● Prompt: In the listing that follows, the lines starting at the one containing "[126,196,849,231] Casa em" and ending at the one containing "[256,630,718,665] Sítio para" are to be returned exactly, both boundary lines included, and no others.

(Beginning of Extracted data)

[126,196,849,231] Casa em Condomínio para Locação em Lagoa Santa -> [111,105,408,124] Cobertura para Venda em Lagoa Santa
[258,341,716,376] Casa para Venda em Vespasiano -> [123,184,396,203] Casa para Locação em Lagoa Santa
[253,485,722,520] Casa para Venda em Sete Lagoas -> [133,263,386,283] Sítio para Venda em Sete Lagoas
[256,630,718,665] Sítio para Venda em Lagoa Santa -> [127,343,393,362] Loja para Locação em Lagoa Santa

(End of Extracted data)
(Beginning of Extracted data)

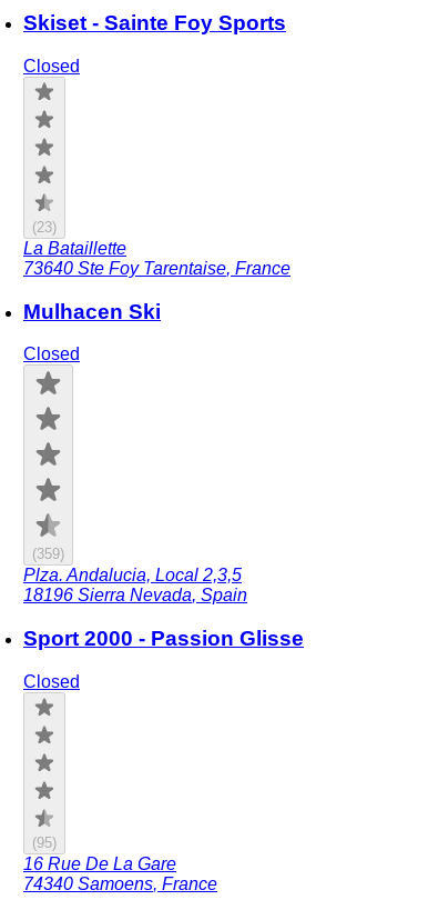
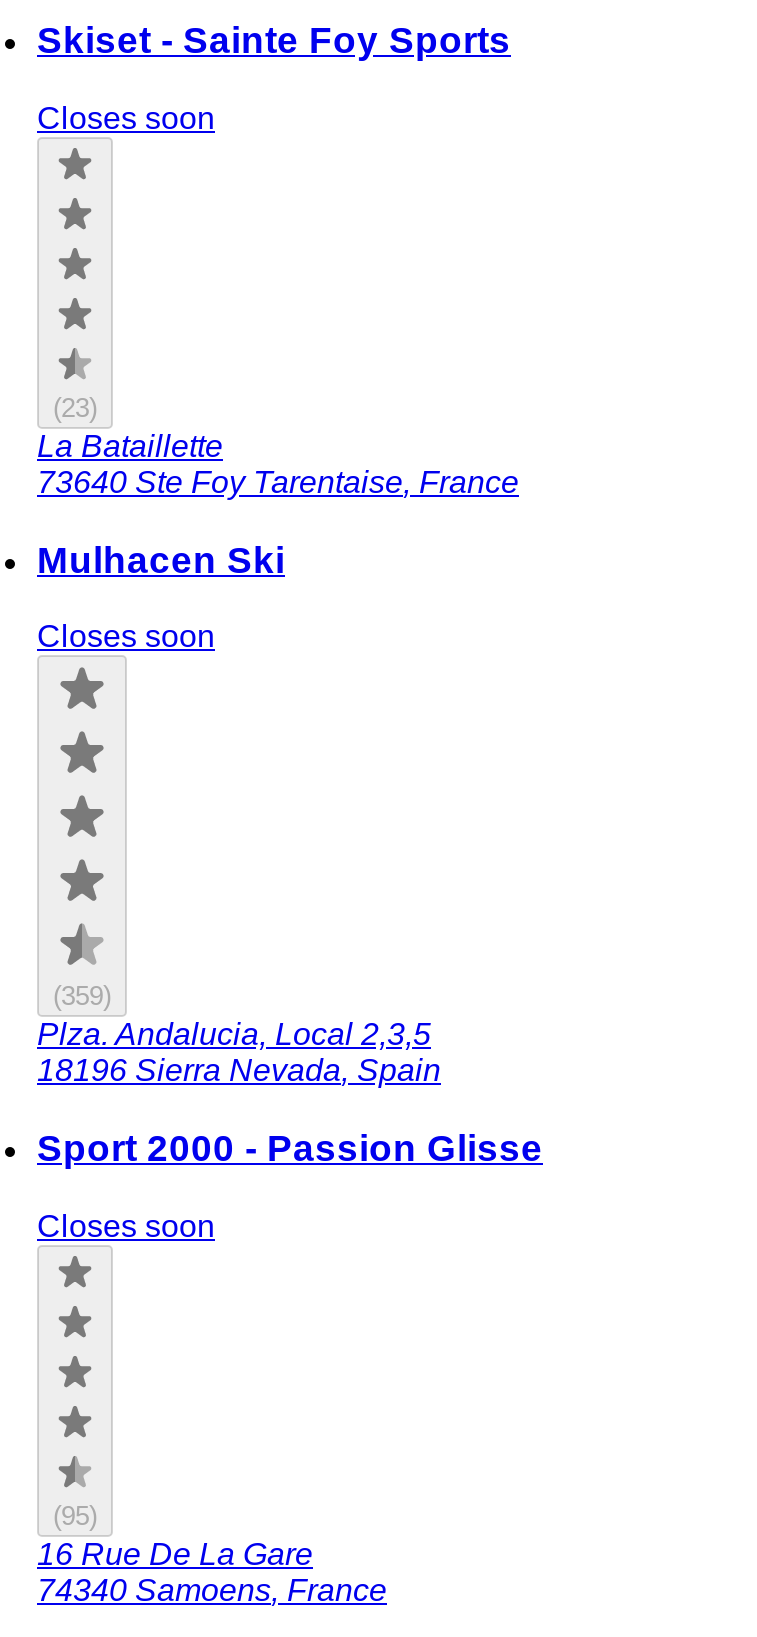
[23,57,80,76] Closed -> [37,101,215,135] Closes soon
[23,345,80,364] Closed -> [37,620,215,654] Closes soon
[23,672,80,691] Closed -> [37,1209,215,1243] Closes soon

(End of Extracted data)

● Solution to this task:
[126,196,849,231] Casa em Condomínio para Locação em Lagoa Santa -> [111,105,408,124] Cobertura para Venda em Lagoa Santa
[258,341,716,376] Casa para Venda em Vespasiano -> [123,184,396,203] Casa para Locação em Lagoa Santa
[253,485,722,520] Casa para Venda em Sete Lagoas -> [133,263,386,283] Sítio para Venda em Sete Lagoas
[256,630,718,665] Sítio para Venda em Lagoa Santa -> [127,343,393,362] Loja para Locação em Lagoa Santa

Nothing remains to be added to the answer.